The path is more than immersion. In fact, the practice is three-fold and comprises: wisdom, ethics, and immersion:

MN44:11.2: “The three practice categories are not included in the noble eightfold path. Rather, the noble eightfold path is included in the three practice categories.

”Right view and right thought: these things are included in the category of wisdom.

Right speech, right action, and right livelihood: these things are included in the category of ethics.

Right effort, right mindfulness, and right immersion: these things are included in the category of immersion.

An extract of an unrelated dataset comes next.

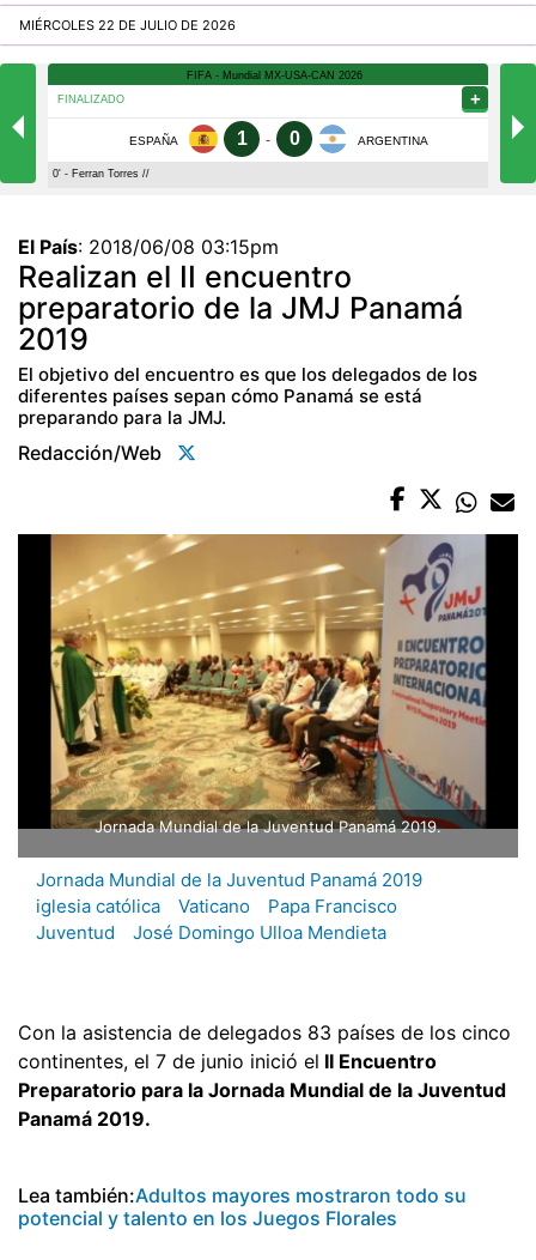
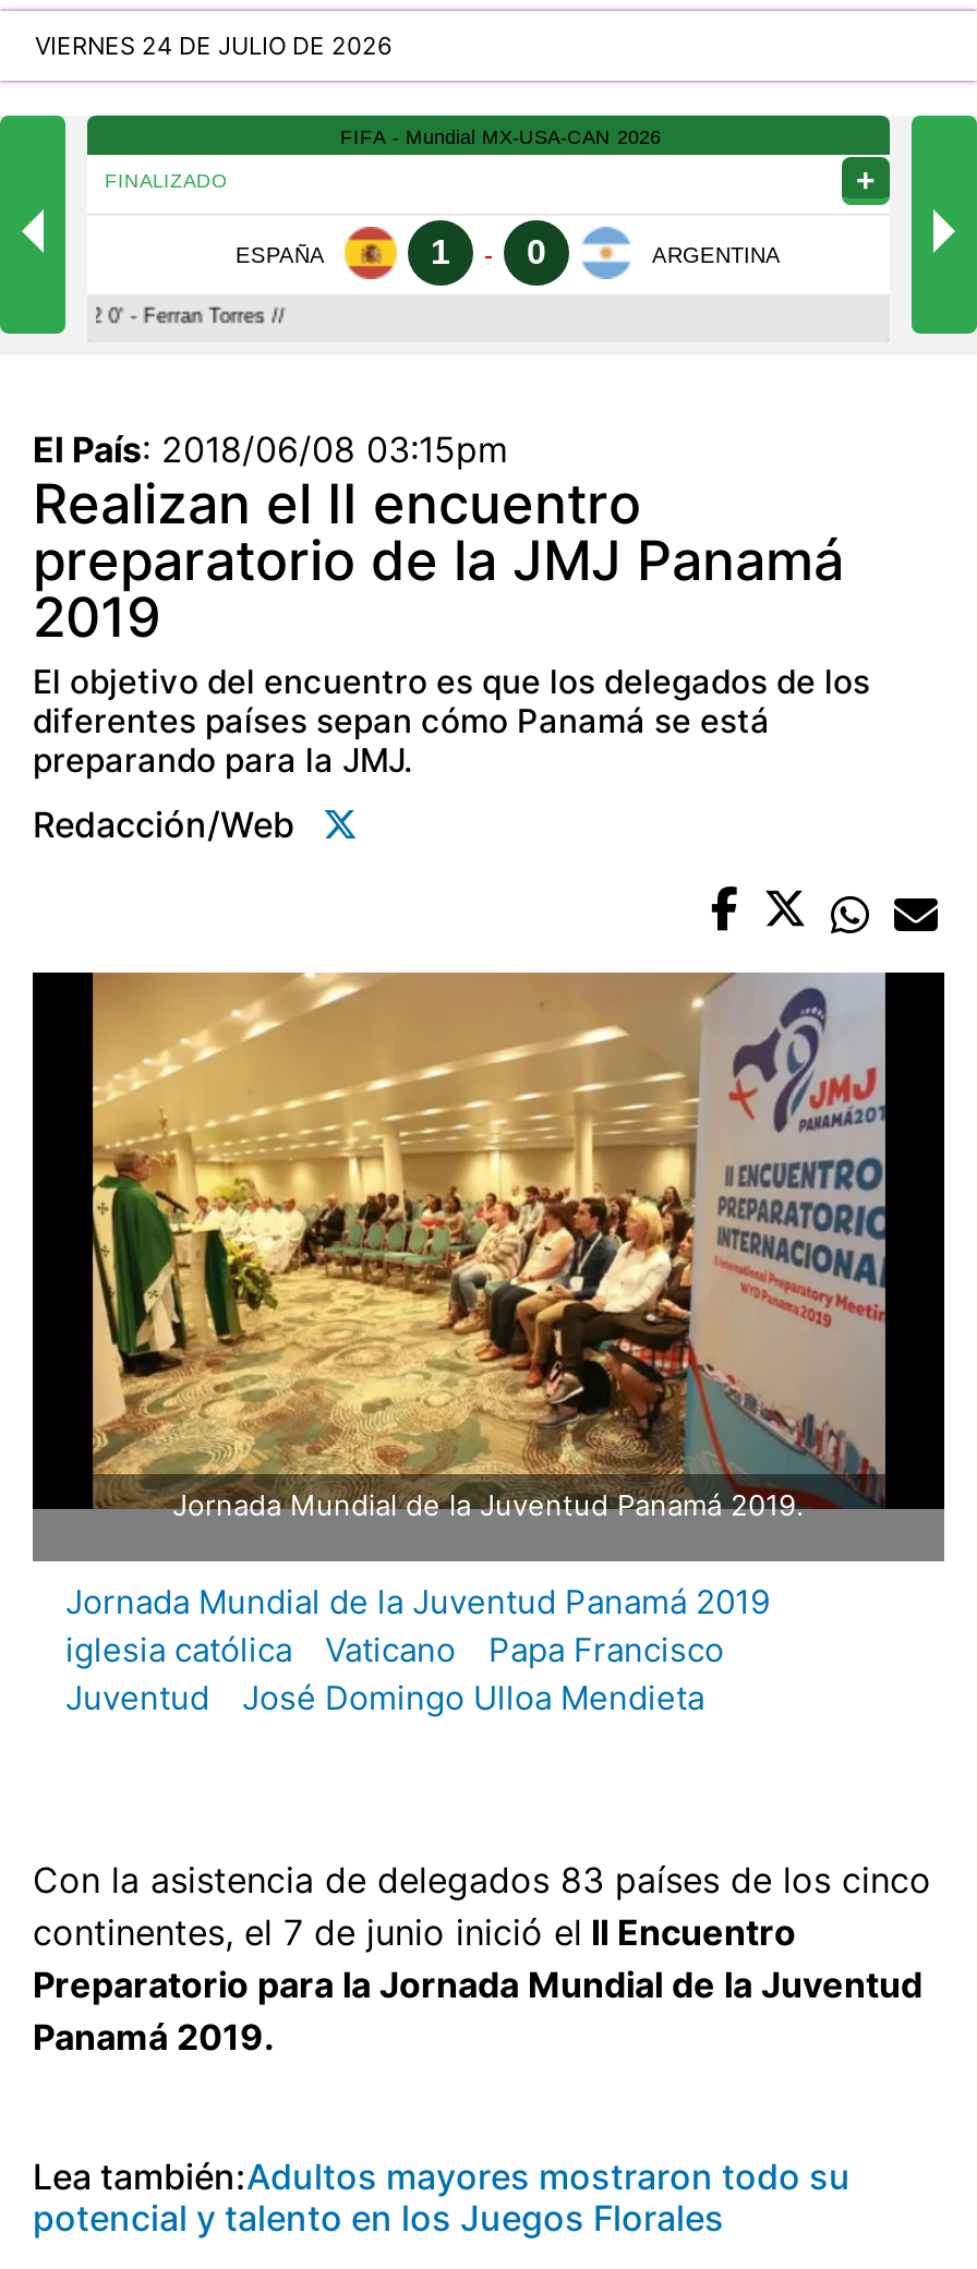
[19,17,236,34] MIÉRCOLES 22 DE JULIO DE 2026 -> [35,32,393,62] VIERNES 24 DE JULIO DE 2026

Although one may see the wisdom of the Noble Eightfold Path and practice immersion, one cannot omit ethics. Just like a three-legged stool missing a leg, so too would we topple over without the third practice, ethics. The middle part of the path is firmly rooted in ethics. And what are ethics? Ethics are what we practice when in the company of others.

MN8 has a good list of 44 ethical considerations that apply to all. Here are the first five:

MN8:12.2: ‘Others will be cruel, but here we will not be cruel.’

MN8:12.3: ‘Others will kill living creatures, but here we will not kill living creatures.’

MN8:12.4: ‘Others will steal, but here we will not steal.’

MN8:12.5: ‘Others will be unchaste, but here we will not be unchaste.’

MN8:12.6: ‘Others will lie, but here we will not lie.’

Being mindful of ethics when with others and will strengthen wisdom as well as immersion. Practice of ethics paves the way for the practice of immersion, which is later in the path. If any step on the path is difficult, look back at the steps that may have been skipped! All the steps on the Noble Eightfold Path matter. Right Immersion is the eight step. Seven steps precede and are quite important.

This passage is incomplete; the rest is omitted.